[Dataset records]
==*==
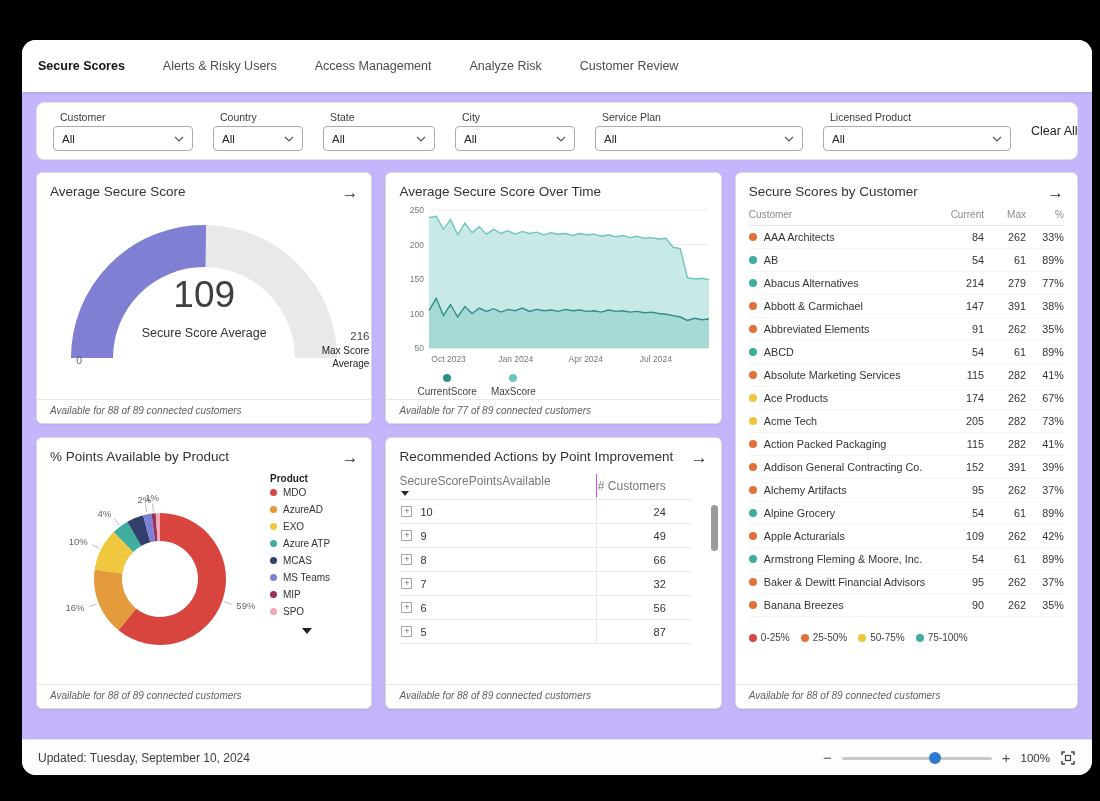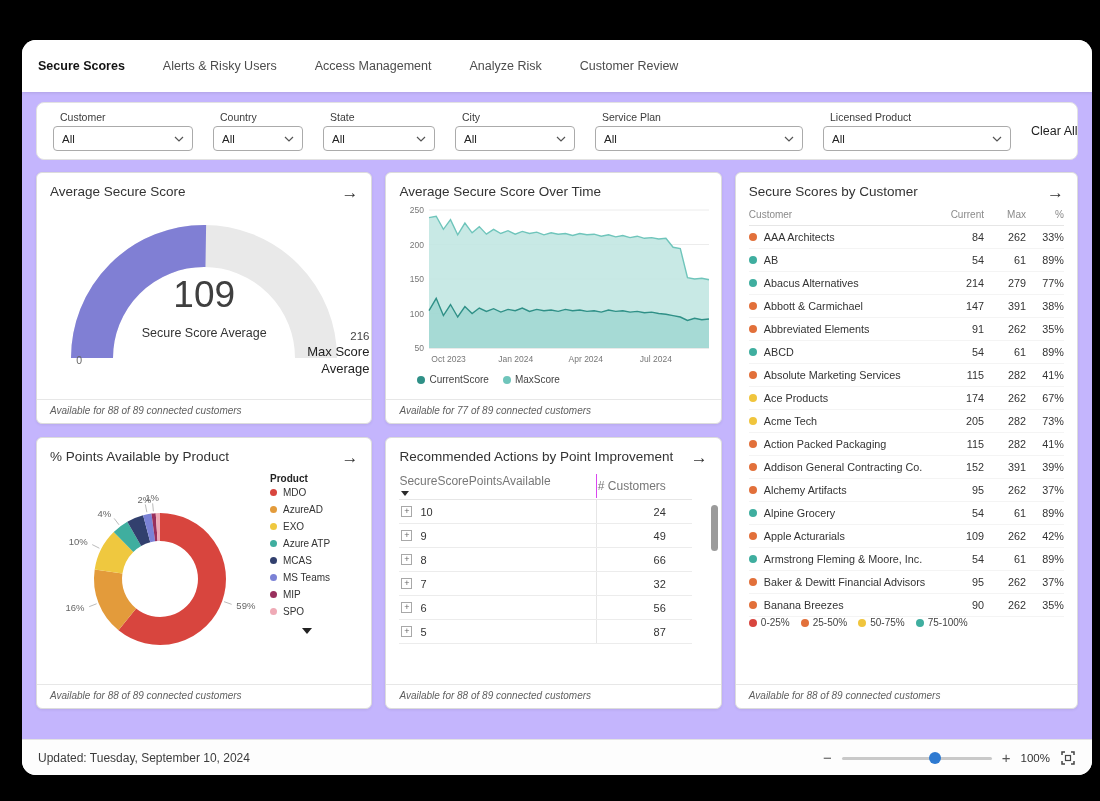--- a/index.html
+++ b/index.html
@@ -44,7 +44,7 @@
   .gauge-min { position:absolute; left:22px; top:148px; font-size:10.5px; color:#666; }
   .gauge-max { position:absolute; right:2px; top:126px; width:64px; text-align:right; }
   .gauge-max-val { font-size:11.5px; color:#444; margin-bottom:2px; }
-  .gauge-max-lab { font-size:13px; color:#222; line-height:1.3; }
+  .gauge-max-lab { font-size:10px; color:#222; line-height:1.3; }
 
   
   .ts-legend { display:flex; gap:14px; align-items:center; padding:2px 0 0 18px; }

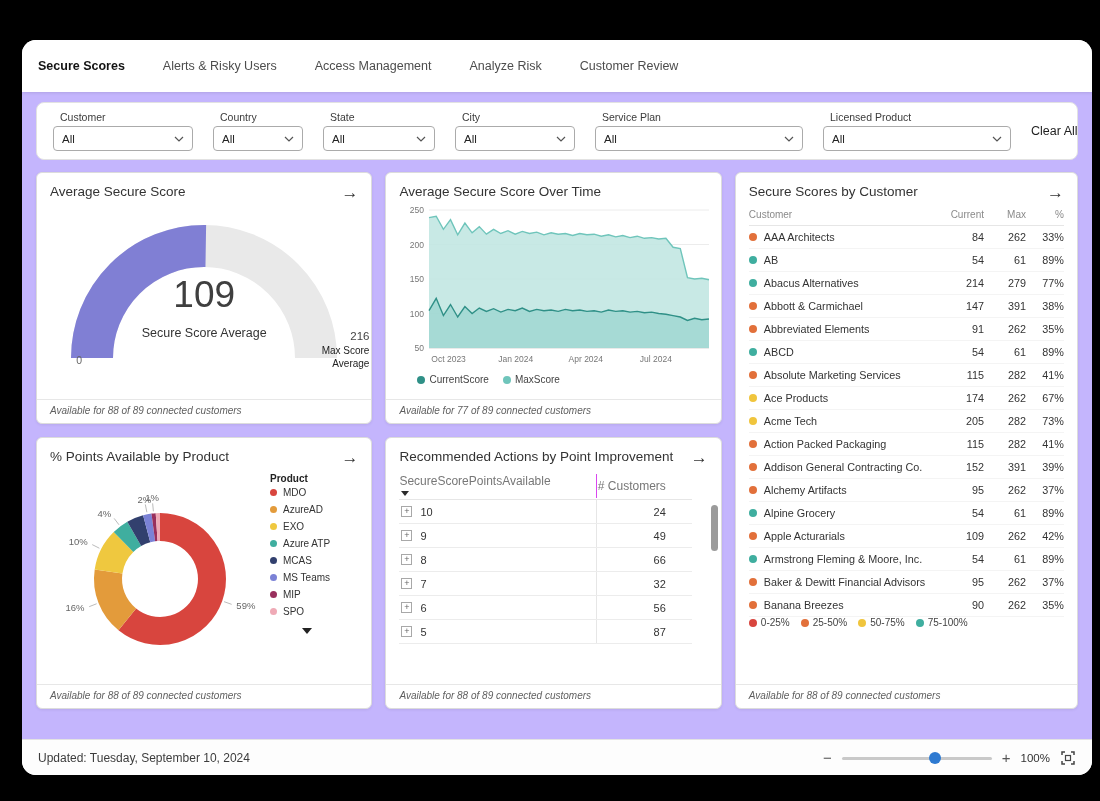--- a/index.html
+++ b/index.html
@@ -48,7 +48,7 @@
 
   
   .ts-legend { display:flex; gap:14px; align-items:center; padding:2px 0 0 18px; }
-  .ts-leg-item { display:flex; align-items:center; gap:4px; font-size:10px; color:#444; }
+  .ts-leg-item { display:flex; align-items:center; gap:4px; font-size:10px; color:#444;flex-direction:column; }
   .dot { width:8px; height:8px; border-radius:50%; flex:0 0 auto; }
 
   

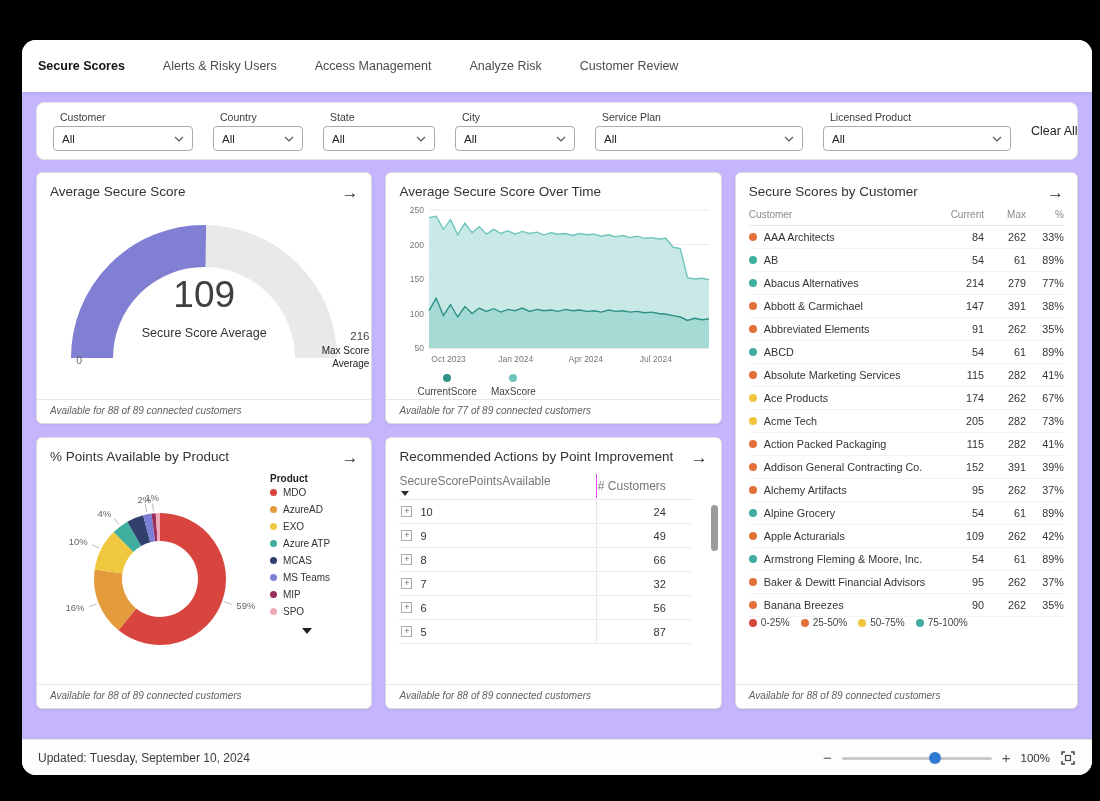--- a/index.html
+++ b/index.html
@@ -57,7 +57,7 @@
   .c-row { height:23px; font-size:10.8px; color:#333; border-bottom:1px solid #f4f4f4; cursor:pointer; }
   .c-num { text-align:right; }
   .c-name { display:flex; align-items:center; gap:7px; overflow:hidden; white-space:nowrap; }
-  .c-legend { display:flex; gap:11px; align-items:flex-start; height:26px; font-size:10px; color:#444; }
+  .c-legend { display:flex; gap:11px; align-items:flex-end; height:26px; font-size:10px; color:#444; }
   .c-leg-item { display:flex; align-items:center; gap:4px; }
==*==
Except for the pictures, write the data out exactly.

--- a/index.html
+++ b/index.html
@@ -44,7 +44,7 @@
   .gauge-min { position:absolute; left:22px; top:148px; font-size:10.5px; color:#666; }
   .gauge-max { position:absolute; right:2px; top:126px; width:64px; text-align:right; }
   .gauge-max-val { font-size:11.5px; color:#444; margin-bottom:2px; }
-  .gauge-max-lab { font-size:13px; color:#222; line-height:1.3; }
+  .gauge-max-lab { font-size:10px; color:#222; line-height:1.3; }
 
   
   .ts-legend { display:flex; gap:14px; align-items:center; padding:2px 0 0 18px; }

--- a/index.html
+++ b/index.html
@@ -48,7 +48,7 @@
 
   
   .ts-legend { display:flex; gap:14px; align-items:center; padding:2px 0 0 18px; }
-  .ts-leg-item { display:flex; align-items:center; gap:4px; font-size:10px; color:#444; }
+  .ts-leg-item { display:flex; align-items:center; gap:4px; font-size:10px; color:#444;flex-direction:column; }
   .dot { width:8px; height:8px; border-radius:50%; flex:0 0 auto; }
 
   

--- a/index.html
+++ b/index.html
@@ -57,7 +57,7 @@
   .c-row { height:23px; font-size:10.8px; color:#333; border-bottom:1px solid #f4f4f4; cursor:pointer; }
   .c-num { text-align:right; }
   .c-name { display:flex; align-items:center; gap:7px; overflow:hidden; white-space:nowrap; }
-  .c-legend { display:flex; gap:11px; align-items:flex-start; height:26px; font-size:10px; color:#444; }
+  .c-legend { display:flex; gap:11px; align-items:flex-end; height:26px; font-size:10px; color:#444; }
   .c-leg-item { display:flex; align-items:center; gap:4px; }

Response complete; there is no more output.